更新实际上,现在我想拆分它,因为当我试图在其中构建报告时。它提示我Access无法对此字段进行分组。
但无论如何这是我的尝试
TRANSFORM DateDiff('h',[a].[MovementTime],[Arrival1]) AS [Interval]
SELECT a.MovementTime
FROM Timetable AS a INNER JOIN Timetable ON a.ID = Timetable.ID
WHERE (((a.MovementID)="Departure"))
GROUP BY a.MovementID, a.MovementTime, (SELECT TOP 1 Timetable.MovementTime
FROM Timetable
WHERE (((Timetable.MovementID)="Arrival") AND ((Timetable.VesselID)=a.[VesselID]) AND ((Timetable.MovementTime)>a.[MovementTime]))
ORDER BY Timetable.MovementTime)
PIVOT a.VesselID;
答案 0 :(得分:0)
考虑使用域聚合的交叉表,DMin()
来替换子查询:
TRANSFORM DateDiff('h', main.[MovementTime], main.[Arrival1]) AS [Interval]
SELECT main.MovementID, main.MovementTime
FROM
(SELECT t.VesselID, t.MovementID, t.MovementTime,
DMin("MovementTime", "Timetable", "MovementID = 'Arrival'
AND VesselID = " & t.VesselID & "
AND MovementTime > #" & t.MovementTime & "#") As Arrival1
FROM Timetable AS t
WHERE (((t.MovementID) = 'Departure'))
) As
GROUP BY main.MovementID, main.MovementTime
PIVOT main.VesselID;
答案 1 :(得分:0)
谢谢@Parfait和@ June7,我正在添加这个答案,以便将来任何人都可以从这个问题中受益。
问题
我发现问题是:查询减去特定船只的所有较小的出发日期
即船舶1号出发6 / 1,6 / 3,6 / 6,到达6 / 2,6 / 2,6 / 8。
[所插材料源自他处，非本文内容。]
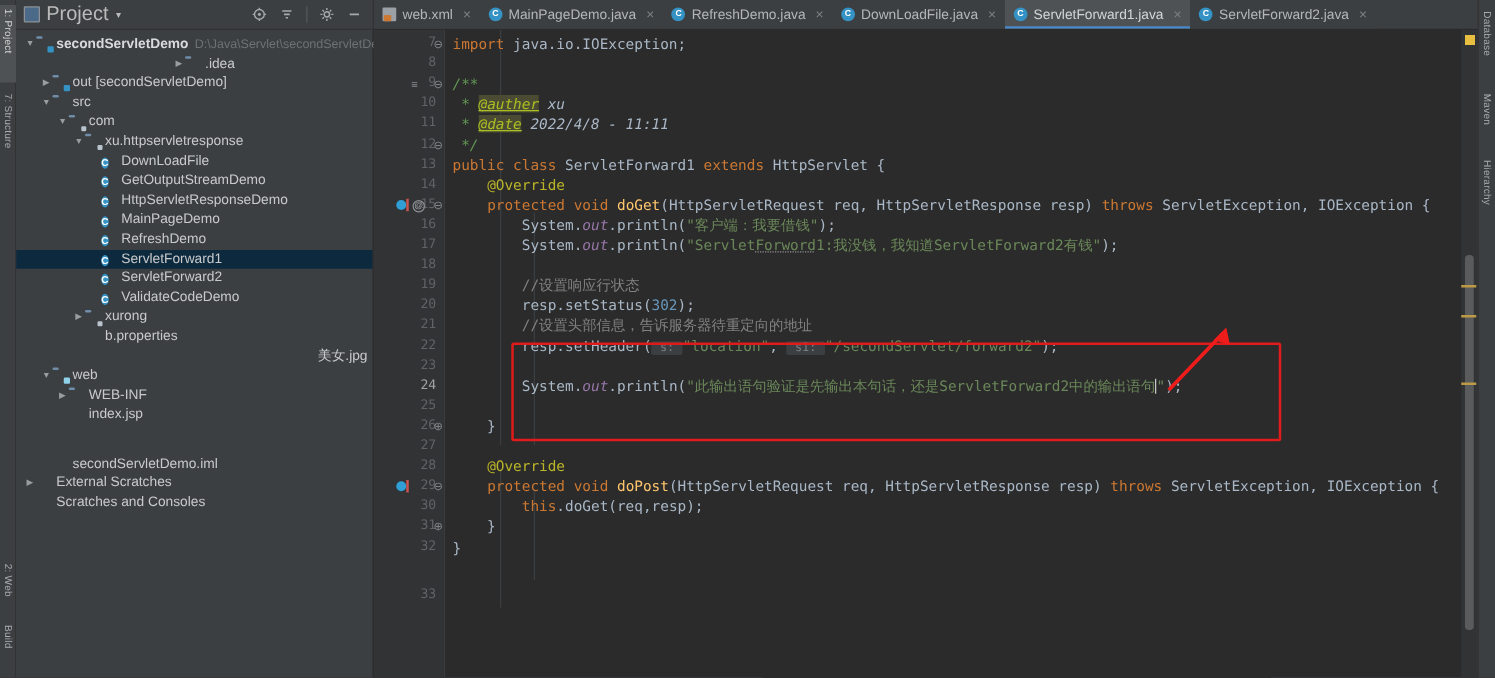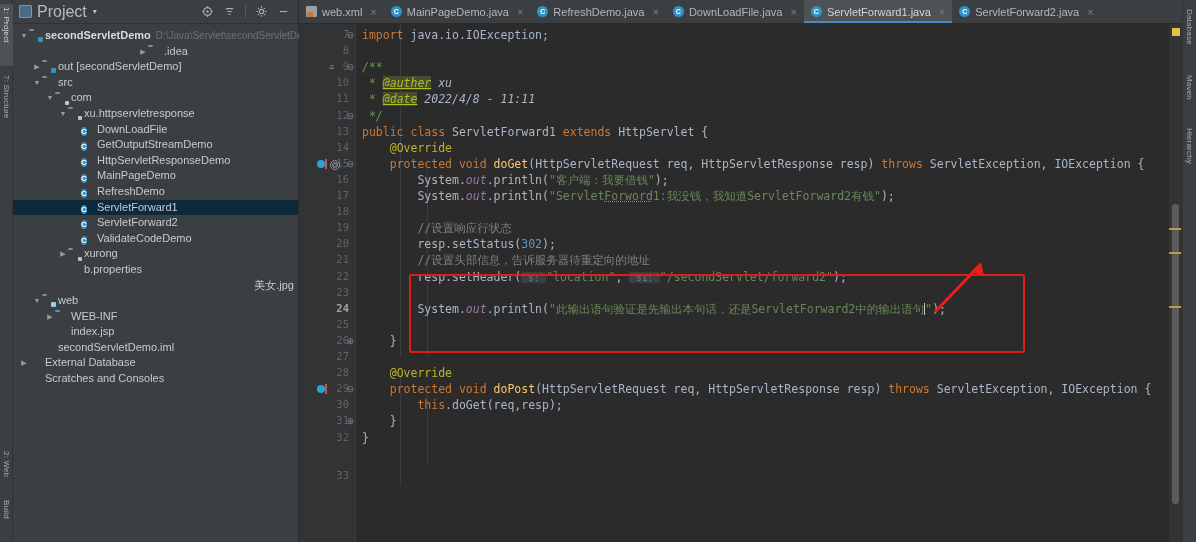--- a/index.html
+++ b/index.html
@@ -321,29 +321,29 @@
         <div class="row" style="padding-left: 32px;">
           <span class="arrow">▶</span>
           <span class="ico"><span class="folder plain"></span></span>
           <span class="lbl">WEB-INF</span>
         </div>
         <div class="row" style="padding-left: 32px;">
           <span class="arrow"></span>
           <span class="ico"><span class="filegen jsp"></span></span>
           <span class="lbl">index.jsp</span>
         </div>
-        <div class="row" style="padding-left: 19px;">
+        <div class="row" style="padding-left: 19px; margin-top: 24px;">
           <span class="arrow"></span>
           <span class="ico"><span class="filegen iml"></span></span>
           <span class="lbl">secondServletDemo.iml</span>
         </div>
         <div class="row" style="padding-left: 6px;">
           <span class="arrow">▶</span>
           <span class="ico"><span class="filegen lib"></span></span>
-          <span class="lbl">External Database</span>
+          <span class="lbl">External Scratches</span>
         </div>
         <div class="row" style="padding-left: 6px;">
           <span class="arrow"></span>
           <span class="ico"><span class="filegen scr"></span></span>
           <span class="lbl">Scratches and Consoles</span>
         </div>
       </div>
   </div>
 
   <div class="tabbar" id="tabbar">
@@ -392,21 +392,21 @@
         <div class="ln" style="top: 116.7px;">14</div>
         <div class="ln" style="top: 132.8px;">15</div>
         <div class="ln" style="top: 148.9px;">16</div>
         <div class="ln" style="top: 165px;">17</div>
         <div class="ln" style="top: 181.1px;">18</div>
         <div class="ln" style="top: 197.2px;">19</div>
         <div class="ln" style="top: 213.3px;">20</div>
         <div class="ln" style="top: 229.4px;">21</div>
         <div class="ln" style="top: 245.5px;">22</div>
         <div class="ln" style="top: 261.6px;">23</div>
-        <div class="ln cur" style="top: 277.7px; font-weight: bold;">24</div>
+        <div class="ln cur" style="top: 277.7px;">24</div>
         <div class="ln" style="top: 293.8px;">25</div>
         <div class="ln" style="top: 309.9px;">26</div>
         <div class="ln" style="top: 326px;">27</div>
         <div class="ln" style="top: 342.1px;">28</div>
         <div class="ln" style="top: 358.2px;">29</div>
         <div class="ln" style="top: 374.3px;">30</div>
         <div class="ln" style="top: 390.4px;">31</div>
         <div class="ln" style="top: 406.5px;">32</div>
         <div class="ln" style="top: 445px;">33</div>
         <div class="fold" style="top: 7px;">⊖</div>

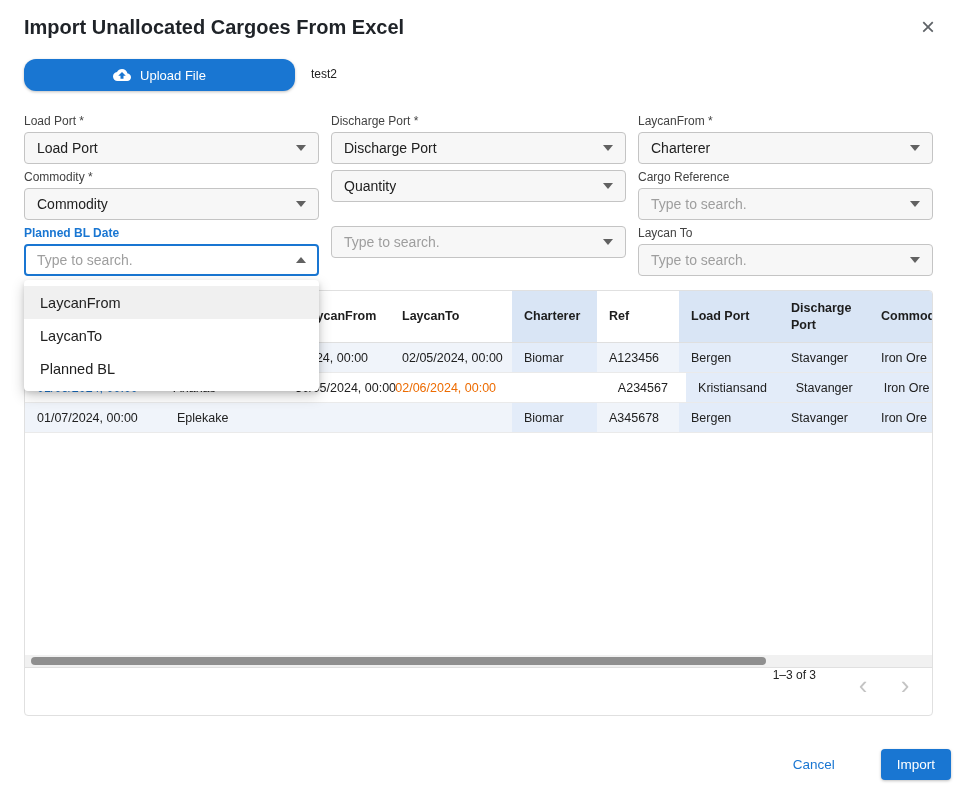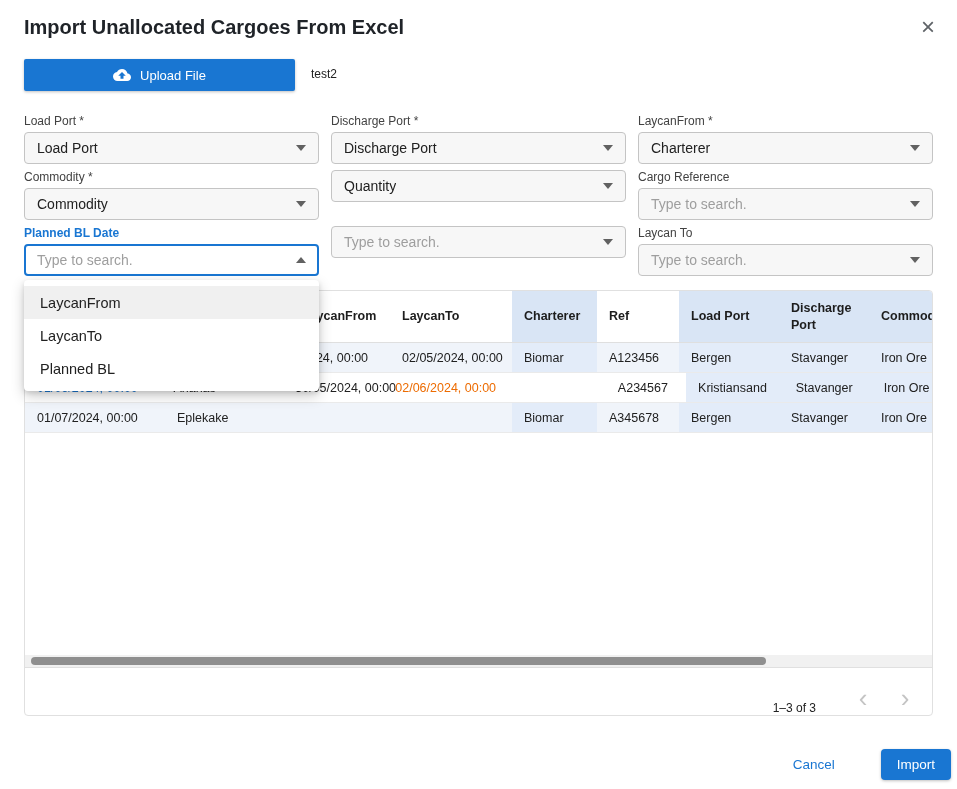--- a/index.html
+++ b/index.html
@@ -7,21 +7,21 @@
   body { font-family:"Liberation Sans", sans-serif; }
   .dialog {
     position:relative; width:957px; height:789px; background:#ffffff;
     overflow:hidden; color:#212121;
   }
   .dlg-title { position:absolute; left:24px; top:16px; font-size:20px; font-weight:700; color:#1f2328; }
   .close-btn { position:absolute; right:14px; top:12px; width:30px; height:30px; border:none; background:transparent;
     font-size:24px; line-height:30px; color:#5f6368; cursor:pointer; }
 
   .upload-btn { position:absolute; left:24px; top:59px; width:271px; height:32px; background:var(--accent);
-    border:none; border-radius:2px; color:#fff; font-size:13px; display:flex; align-items:center; justify-content:center;
+    border:none; border-radius:12px; color:#fff; font-size:13px; display:flex; align-items:center; justify-content:center;
     gap:9px; cursor:pointer; box-shadow:0 1px 3px rgba(0,0,0,.25); font-family:inherit; }
   .file-name { position:absolute; left:311px; top:67px; font-size:12px; color:#212121; }
 
   .form-grid { position:absolute; left:24px; top:114px; width:909px; display:grid;
     grid-template-columns:295px 295px 295px; column-gap:12px; row-gap:6px; }
   .field { height:50px; }
   .flabel { font-size:12px; color:#424242; height:15px; margin-bottom:3px; white-space:nowrap; }
   .flabel.focused { color:var(--accent); font-weight:700; }
   .selectbox { height:32px; border:1px solid #c4c4c4; border-radius:4px; background:#f7f7f7;
     display:flex; align-items:center; justify-content:space-between; padding:0 12px; font-size:14px; cursor:pointer; }
@@ -41,21 +41,21 @@
   .thead { display:flex; width:954px; height:52px; border-bottom:1px solid #dfdfdf; flex:0 0 auto; }
   .th { display:flex; align-items:center; padding:0 12px; font-size:12.5px; font-weight:700; color:#1d1d1d; line-height:1.3; }
   .th.mapped { background:#d9e5f5; }
   .trow { display:flex; width:954px; height:30px; border-bottom:1px solid #eaeaea; flex:0 0 auto; }
   .trow.striped { background:#f0f4fa; }
   .td { line-height:30px; padding:0 12px; font-size:12.5px; white-space:nowrap; }
   .td.mapped { background:#e3ecf9; }
   .tbody-fill { flex:1 1 auto; background:#fff; }
   .hscroll { height:12px; background:#f1f1f1; position:relative; flex:0 0 auto; }
   .hscroll-thumb { position:absolute; left:6px; top:2px; width:735px; height:8px; border-radius:4px; background:#8f8f8f; cursor:pointer; }
-  .tfooter { height:48px; border-top:1px solid #e0e0e0; display:flex; align-items:flex-end; justify-content:flex-end; gap:8px; padding-right:10px; flex:0 0 auto; }
+  .tfooter { height:48px; border-top:1px solid #e0e0e0; display:flex; align-items:flex-start; justify-content:flex-end; gap:8px; padding-right:10px; flex:0 0 auto; }
   .range-label { font-size:12px; color:#212121; margin-right:22px; }
   .page-btn { width:34px; height:34px; border:none; background:transparent; font-size:26px; line-height:30px; color:#c4c4c4; cursor:pointer; font-family:inherit; }
 
   .actions { position:absolute; right:6px; bottom:9px; display:flex; align-items:center; gap:38px; }
   .cancel-btn { border:none; background:transparent; color:var(--accent); font-size:13.5px; cursor:pointer; padding:6px 8px; font-family:inherit; }
   .import-btn { height:31px; padding:0 16px; border:none; border-radius:4px; background:var(--accent); color:#fff;
     font-size:13.5px; cursor:pointer; box-shadow:0 1px 3px rgba(0,0,0,.25); font-family:inherit; }
 </style>
 </head>
 <body>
所以最后一天减去 6 / 8-6 / 6 ,6 / 8-6 / 3,6 / 8-6 / 1。当然,唯一的第一个(粗体)是正确的。
解决方案
SELECT Min(Timetable.MovementTime) AS MinOfMovementTime, Departure_Query.mymov AS DeptDate, Min(DateDiff('h',[mymov],[MovementTime])) AS WorkingH, Timetable.MovementID, Timetable.VesselID
FROM Timetable LEFT JOIN Departure_Query ON Timetable.VesselID = Departure_Query.VesselID
WHERE (((Timetable.MovementID)="Arrival") AND ((Timetable.VesselID)=[Departure_Query].[VesselID]) AND ((Timetable.MovementTime)>[mymov]))
GROUP BY Departure_Query.mymov, Timetable.MovementID, Timetable.VesselID
ORDER BY Min(Timetable.MovementTime);
这里唯一的变化是Min(DateDiff('h',[mymov],[MovementTime]))
,它只给出最小的减法值,这意味着最大的出发日期。